But its takes more than confidence to get results as my rock climbing days taught me.

At the tender age of 25 I went to North Wales for my first rock climbing course.

On day one we played on some of the big boulders in Llanberis Pass. This exercise was to help us become familiar with the levels of grip afforded by climbing shoes. Behind the boulder field was a massive rock face and and I spotted some climbers, like brightly coloured ants, making their way up.

 I pointed them out to Alex, my climbing partner on the course. Our instructor, Martin, must have the seen the expression on our faces as we picked the climbers out. “You’ll both be up there by the end of the week” he said with a smile and a calmness that, in all honesty, was not a sensation I shared. His confident assertion did nothing to calm my nerve at the very idea of being up there.

On the last day of the course Alex and I found ourselves kitted out and looking upwards at the very rock face we had been looking at on day (Direct Route  on Dinas Mott for those of you in the know).
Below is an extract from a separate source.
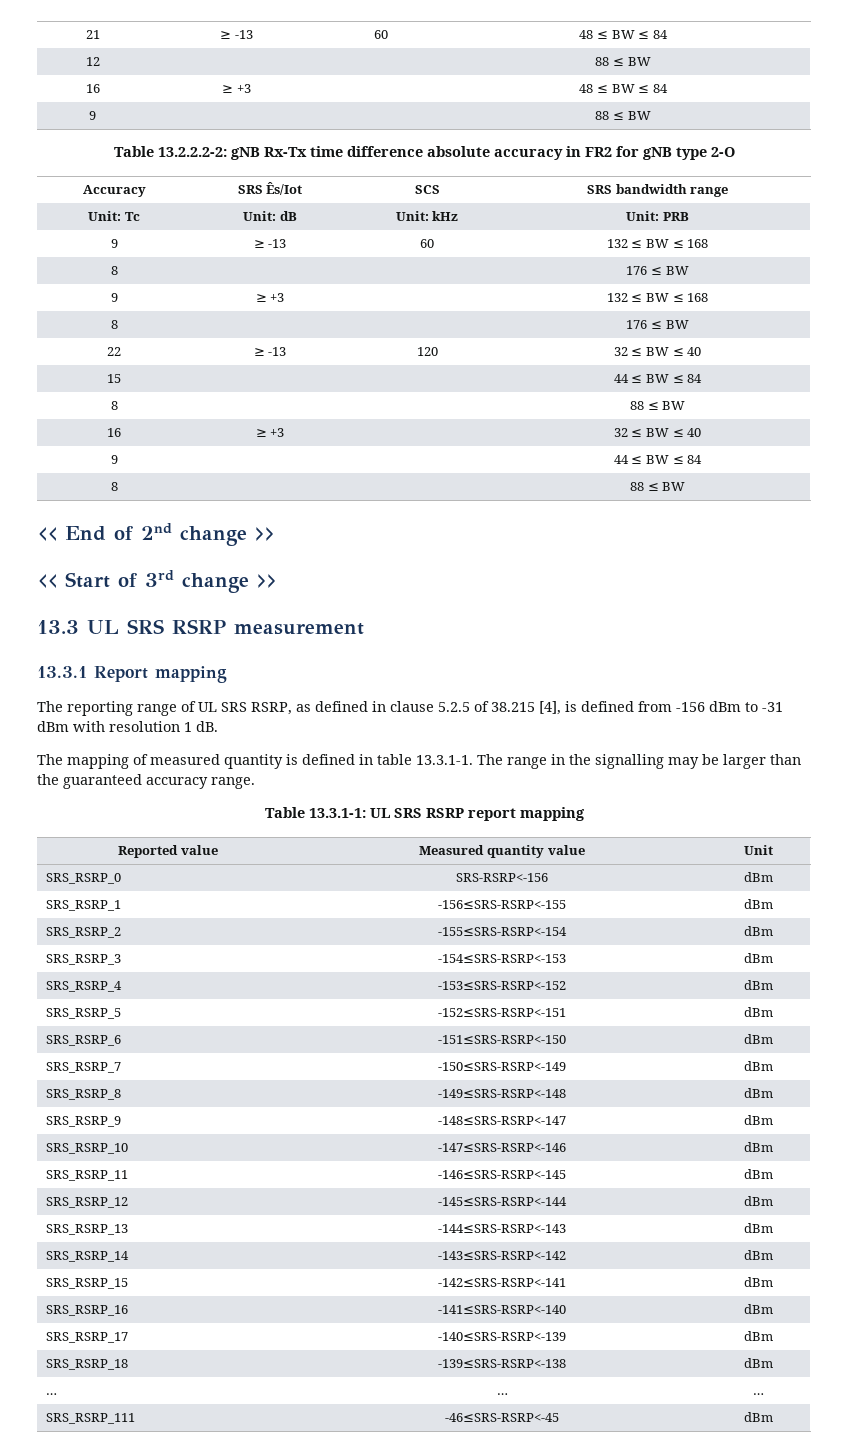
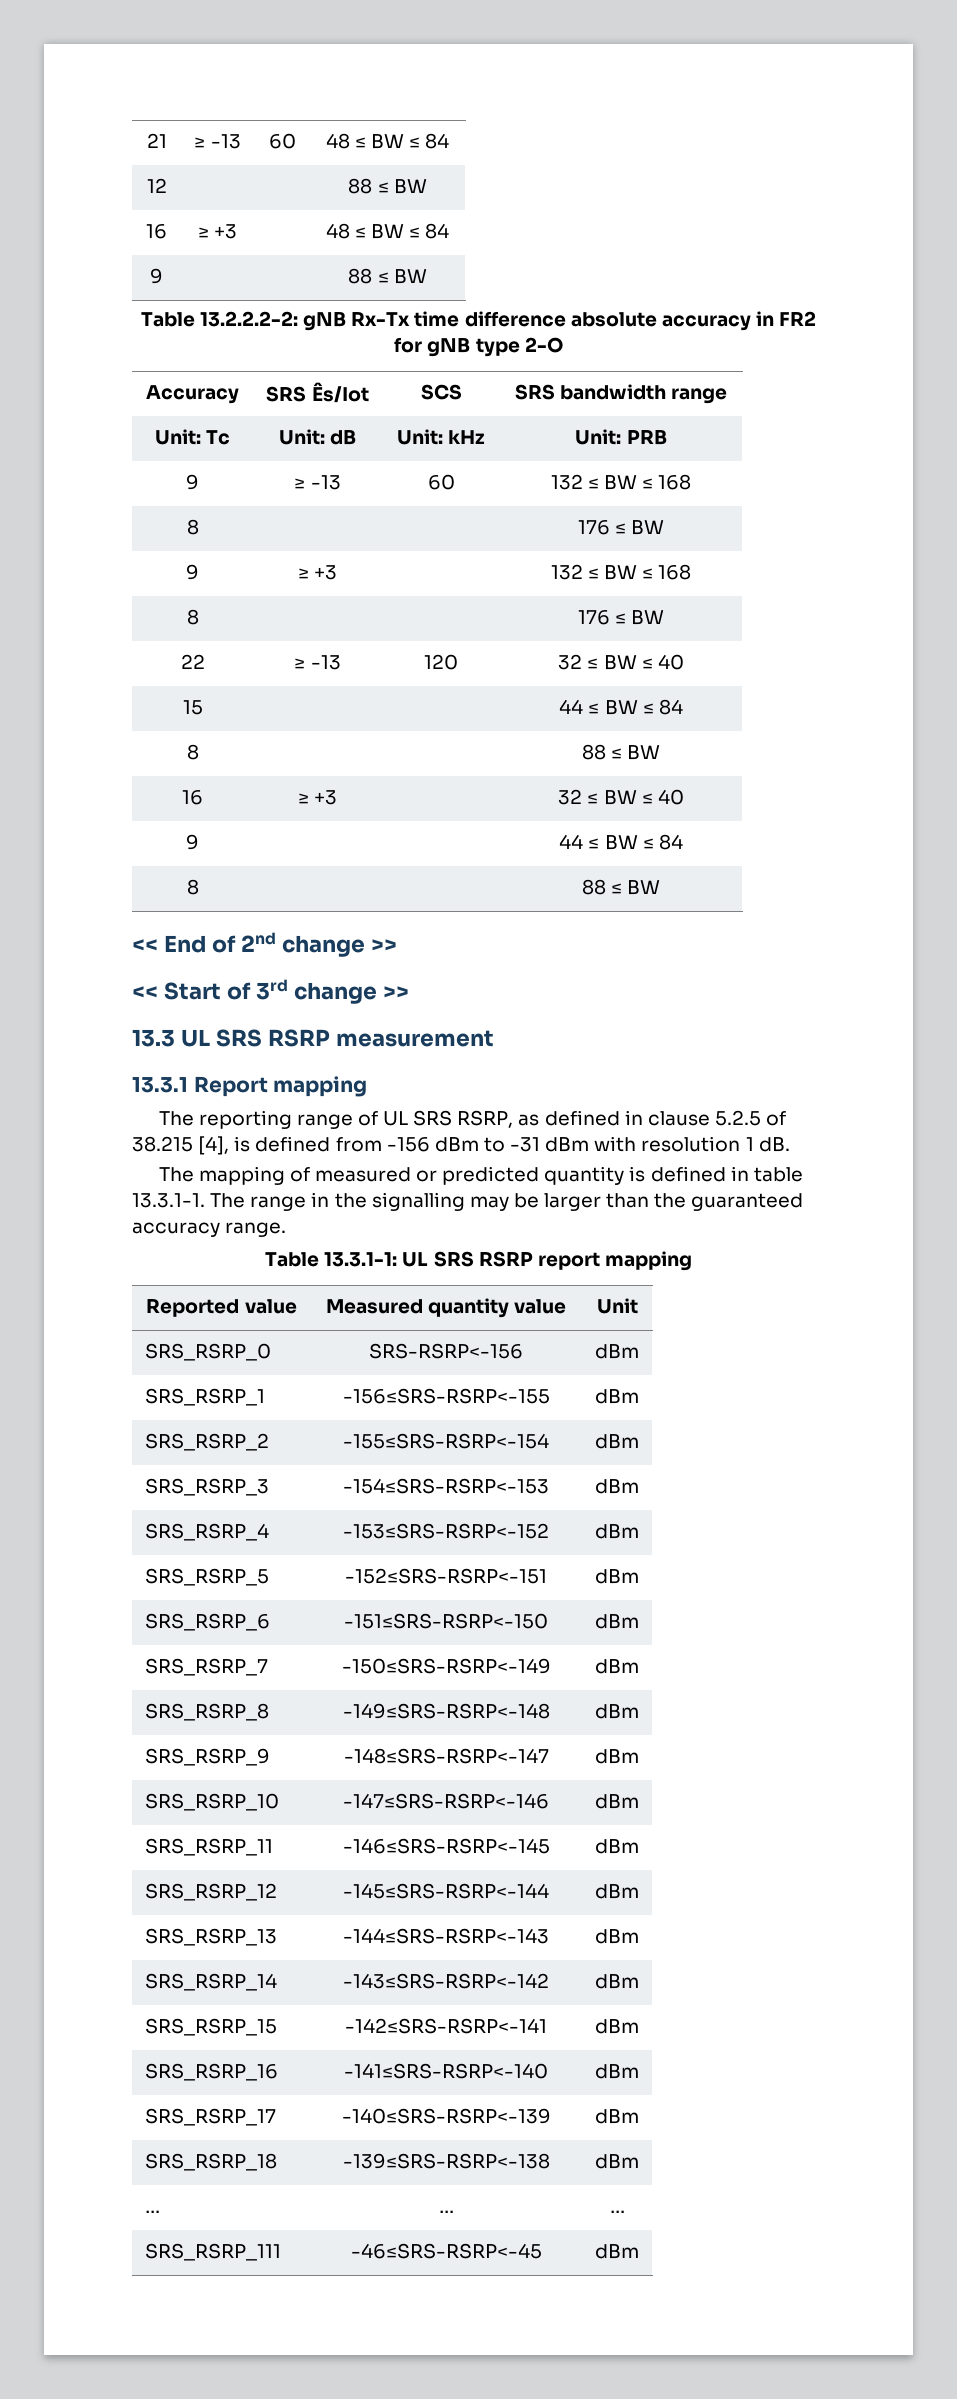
- The mapping of measured quantity is defined in table 13.3.1-1. The range in the signalling may be larger than the guaranteed accuracy range.
+ The mapping of measured or predicted quantity is defined in table 13.3.1-1. The range in the signalling may be larger than the guaranteed accuracy range.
I took a step forward raised my left foot and stepped onto the face.

 Around two hours later we emerged at the top of the climb and I remember sitting on the top of that rock rock face, staring across Llanberis Pass. I felt an elation which, to this day, I regard as one of the finest experiences of my life.

How may times in your business life have you, or members of your team, let a lack of confidence cause you to reject, or procrastinate over, a course of action?

We talk about confidence as though it is some real tangible force in our lives. We tell people to have more confidence in themselves and even the government use business confidence as a barometer of how well the country is doing economically.

Its absolute horseshit. Confidence is just the result of our thinking in the moment. In completing that climb, confidence played just one part; it got me to take the first step onto the face. After that it played no further role. It was competence and commitment that got me to the top.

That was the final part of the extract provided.